Les relations au sein du lieu de travail peuvent parfois prendre une tournure inattendue, et l’une des situations les plus délicates est celle où une liaison amoureuse ou sexuelle se développe entre collègues. Outre les implications émotionnelles et personnelles, cela peut soulever des questions délicates sur les conséquences professionnelles. Alors, quels sont les risques potentiels lorsque l’on franchit la frontière entre la sphère professionnelle et personnelle au travail ?
La législation : ce qui est permis et ce qui ne l’est pas
Contrairement à ce que l’on pourrait croire, le sexe consenti entre collègues n’est pas explicitement interdit sur le lieu de travail, du moins du point de vue de la loi. En effet, le Code du travail ne mentionne, ni ne sanctionne, le sexe au bureau en tant que tel. De plus, l’employeur n’a pas le droit de s’opposer à une relation intime entre deux de ses salariés, conformément à l’article 9 du Code civil qui garantit le respect de la vie privée (“Chacun a droit au respect de sa vie privée.”).
“Chacun a droit au respect de sa vie privée.”
Article 9 du Code Civil
De la même façon, l’entreprise n’a pas le droit d’inclure une clause dans le contrat de travail, interdisant toute relation amoureuse sur le lieu de travail. Cela s’apparenterait à une discrimination sur la situation de famille, conformément à l’article L1132-1 du Code du travail.
“Nul ne peut apporter aux droits des personnes et aux libertés individuelles et collectives de restrictions qui ne seraient pas justifiées par la nature de la tâche à accomplir, ni proportionnées au but recherché”.
Article L1121-1, Code du travail
La parole est d’argent, mais le silence est d’or…
Cependant, la situation peut devenir délicate si cette relation entraîne un « trouble caractérisé dans l’entreprise ». Cela peut se produire si la relation interfère avec le bon fonctionnement de l’entreprise, si des comportements inappropriés ou des actes de violence sont constatés, ou si la relation est pratiquée de manière publique.
Dans de tels cas, l’employeur pourrait envisager des mesures disciplinaires. À noter que la sanction infligée aux employés doit être en adéquation avec les préjudices subis par l’entreprise, sans aucun signe de discrimination.
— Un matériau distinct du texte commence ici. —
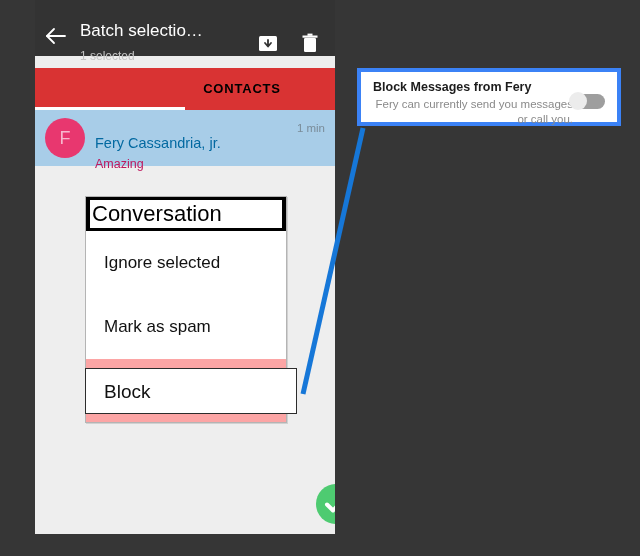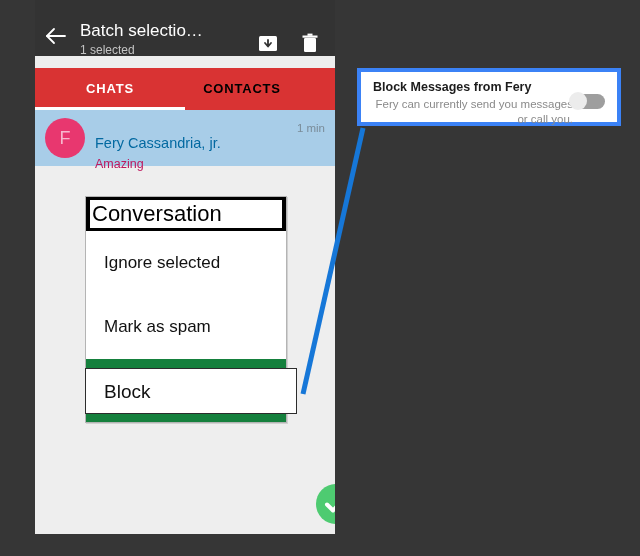--- a/index.html
+++ b/index.html
@@ -56,7 +56,7 @@
     color: #c4c4c4;
     font-size: 12px;
     line-height: 15px;
-    margin-top: 2px;
+    margin-top: 8px;
   }
   .bar-icon {
     position: absolute;

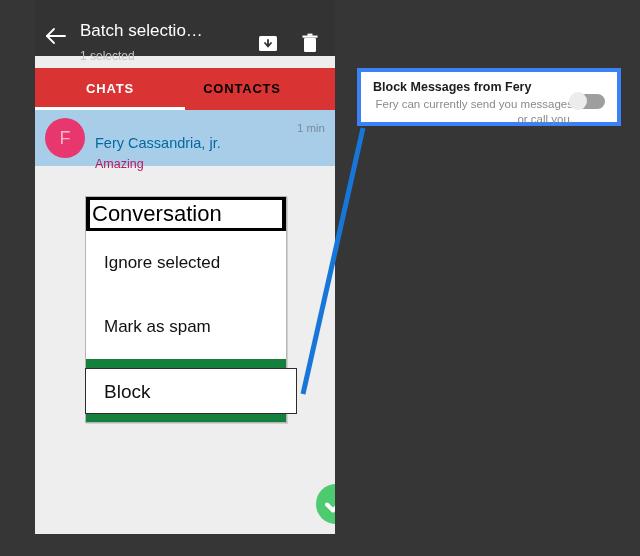--- a/index.html
+++ b/index.html
@@ -304,7 +304,6 @@
   </div>
 
   <div id="tabs">
-    <div class="tab" id="tab-chats">CHATS</div>
     <div class="tab" id="tab-contacts">CONTACTS</div>
     <div id="tab-indicator"></div>
   </div>

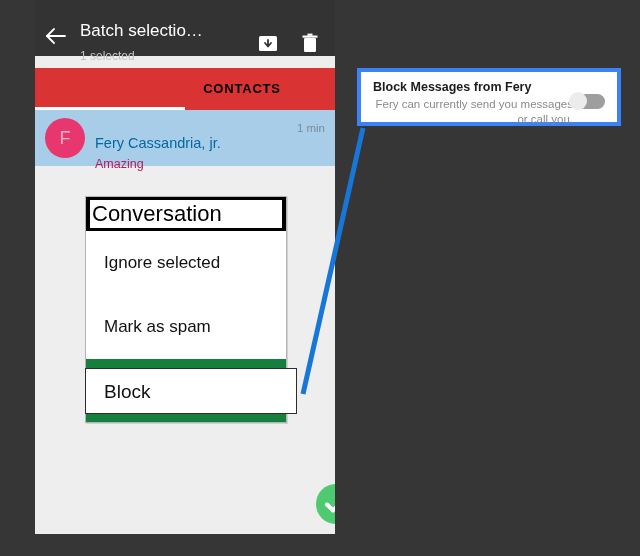--- a/index.html
+++ b/index.html
@@ -148,7 +148,7 @@
     left: 50px;
     top: 196px;
     width: 200px;
-    background: #15803d;
+    background: #fca5a5;
     border: 1px solid #b4b4b4;
     box-shadow: 1px 1px 0 rgba(0,0,0,0.12);
   }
Si un licenciement découle de ces circonstances, il doit être rigoureusement justifié afin de prévenir tout litige.
Outre les risques juridiques, il existe également des conséquences morales et sociales à prendre en compte. Une mauvaise réputation, des rumeurs, voire une mise à l’écart peuvent résulter de la divulgation d’une relation sexuelle entre collègues. Surtout si un rapport hiérarchique existe entre les deux personnes impliquées, la discrétion et la neutralité sont donc de mise pour préserver un environnement de travail sain et professionnel.
France vs États-Unis : comment ça se passe à l’étranger ?
Aux États-Unis, la politique est catégorique : les relations amoureuses sur le lieu de travail ne sont pas tolérées. Au risque de subir de lourdes conséquences…
Un exemple notable est celui de McDonald’s, où un code de conduite strict inscrit dans le règlement intérieur interdit aux employés ayant des liens hiérarchiques directs ou indirects de nouer des relations amoureuses ou sexuelles. Cette politique vise à prévenir les situations pouvant perturber le cadre de travail. En novembre 2019, Steve Easterbrook, ancien PDG du groupe, a été licencié pour avoir enfreint cette politique en entamant une relation avec un employé. La décision de licenciement, venant du conseil d’administration de la société, découle directement de sa relation amoureuse consentie au sein de l’entreprise et ne prend en compte que cette raison, sans considération des performances professionnelles de ce dernier.
McDonald’s n’est pas un cas isolé, plusieurs dirigeants américains ont déjà été confrontés à cette politique rigoureuse, largement répandue dans toutes les entreprises du pays. En 2018, le PDG d’Intel a été contraint de démissionner en raison de sa relation avec un membre du personnel, qui constituait “une violation de la politique de l’entreprise”. De même, Darren Huston, PDG du site d’e-commerce Priceline et de Booking.com, a été contraint de présenter sa démission en 2016, suite à une enquête interne qui a révélé qu’il entretenait une relation avec une salariée du groupe. L’enquête a conclu que cette conduite était « incompatible avec les attentes de la société sur la conduite à adopter de la part d’un dirigeant ».